Now with all this that I've just described,
you can actually draw system diagrams in code, so to speak.
It goes like this-- you declare the federated type that
represents the inputs to your distributed system.
Now you pass it as an argument to a special function decorator
to indicate that, in a system you're constructing,
this is going to be the input.
Now in the body of the decorated function,
you invoke all the different valid operators
to essentially populate your data flow diagram like this.
It works conceptually in very much the same way
as when you construct non-eager TensorFlow graphs.
OK, now let's look at something more complex and more exciting.
So again, we have a group of clients.
They have temperature sensors.
Suppose you want to compute what fraction of your clients
have temperatures exceeding some threshold.
So in this system, in this computation I'm constructing,
there are two inputs.
One is the temperature readings in the clients.
The other output is the threshold in the server.
And again, the inputs can be in different places,
and that's OK.
All right, how do I execute this?
First, we probably want to just broadcast the thresholds
to all the clients.
So that's our first federated operator in action.
Now that each client has both the threshold
and its own local temperature reading,
you can run a little bit of TensorFlow
to compute 1 if it's over the threshold, 0 otherwise.
OK, you can think of this as basically a map
step in MapReduce.
And the result of that is a federated float, yet
another one.
OK, now we have all these ones and zeros.
Actually, the only thing that remains to do
is to perform a distributed aggregation
to compute the average of those ones and zeros
and place the result in the server.
OK, that's the third federated operator in our system.
And that's it.
That's a complete example.
Now let's look at how this example works in the code.
Again, you declare the federated types of your inputs.
You pass them as inputs to the other arguments to the function
decorator.
And now, in the body of the decorated function,
you simply invoke all the federated operators
you need in the proper sequence so the broadcast, the map,
and the average are all there.
And that piece of TensorFlow that
was a parameter to the mapping operator
is expressed using ordinary TensorFlow ops just as normal.

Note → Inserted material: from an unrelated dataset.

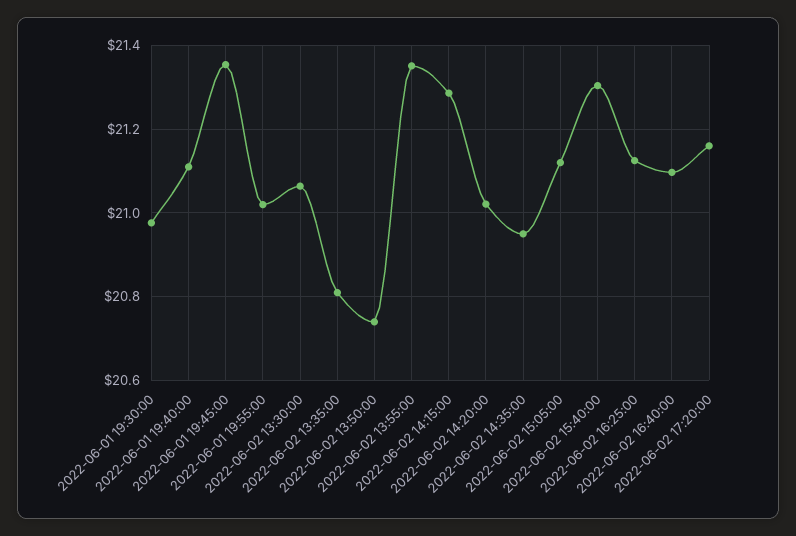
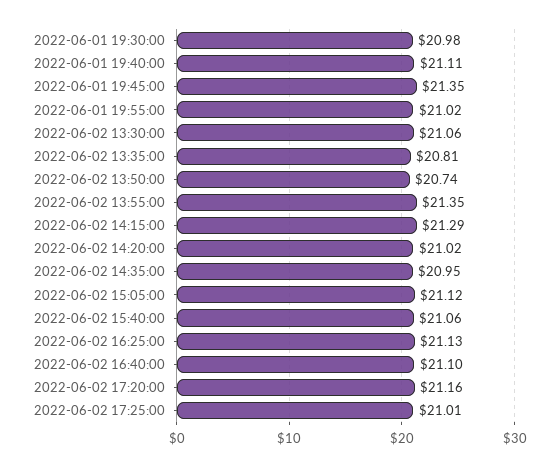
2022-06-02 15:40:00: 21.3 -> 21.06
2022-06-02 17:25:00: none -> 21.01

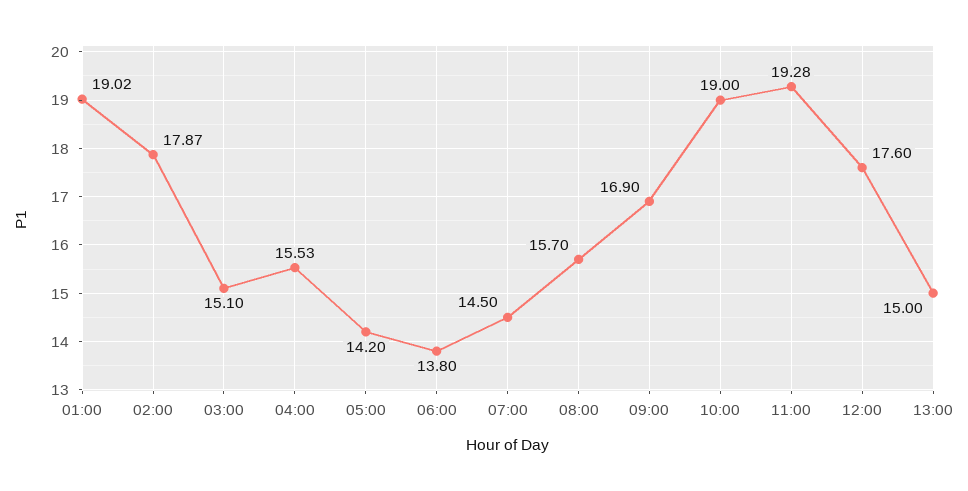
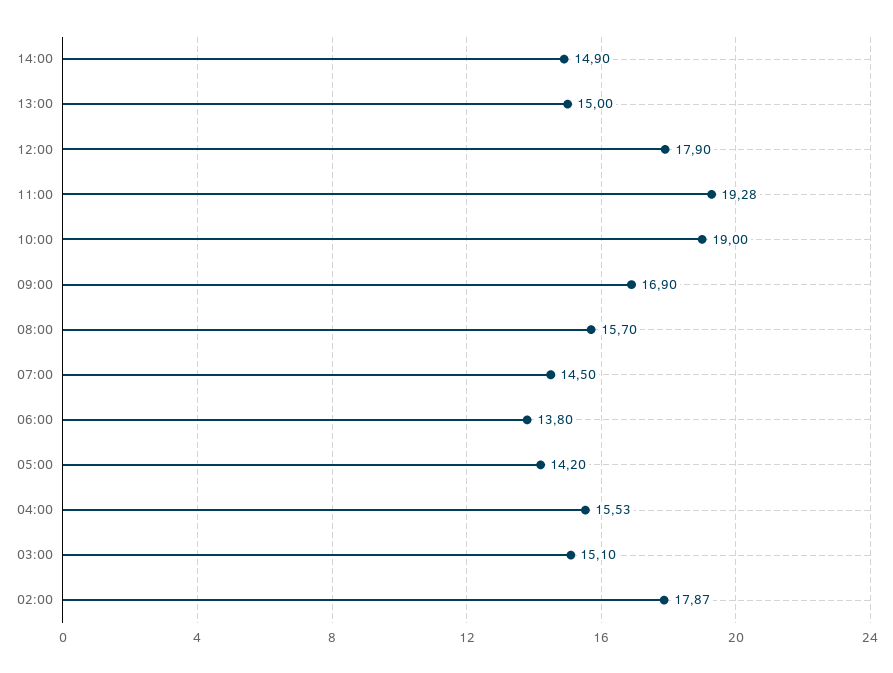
01:00: 19.02 -> none
12:00: 17.6 -> 17.9
14:00: none -> 14.9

And this is the complete example.
It's working code that you can copy-paste into a code lab
and try it out.
OK, so this example obviously has nothing
to do with federated learning.
However, in tutorials on our website,
you can find examples of fully implemented federated training
and federated evaluation code that look, basically,
just like this.
They also [INAUDIBLE] some variable renaming.
So they also fit on one screen.
So yeah, in TFF, you can express your federated learning logic
very concisely in a way that you can just look at it
and understand what it does.
And it's actually really easy to modify.
Yeah, and I personally--
I feel it's liberating to be able to express
my ideas at this level without getting bogged down in all
the unnecessary detail.
And this empowers me to try and create
an experiment with new things.
And I hope that you will check it out, and try it,
and that you'll feel the same.
And that's all I have.
Everything you've seen is on GitHub.
As I mentioned, there are many ways
to contribute depending on what your interests are.
Thank you very much.
[MUSIC PLAYING]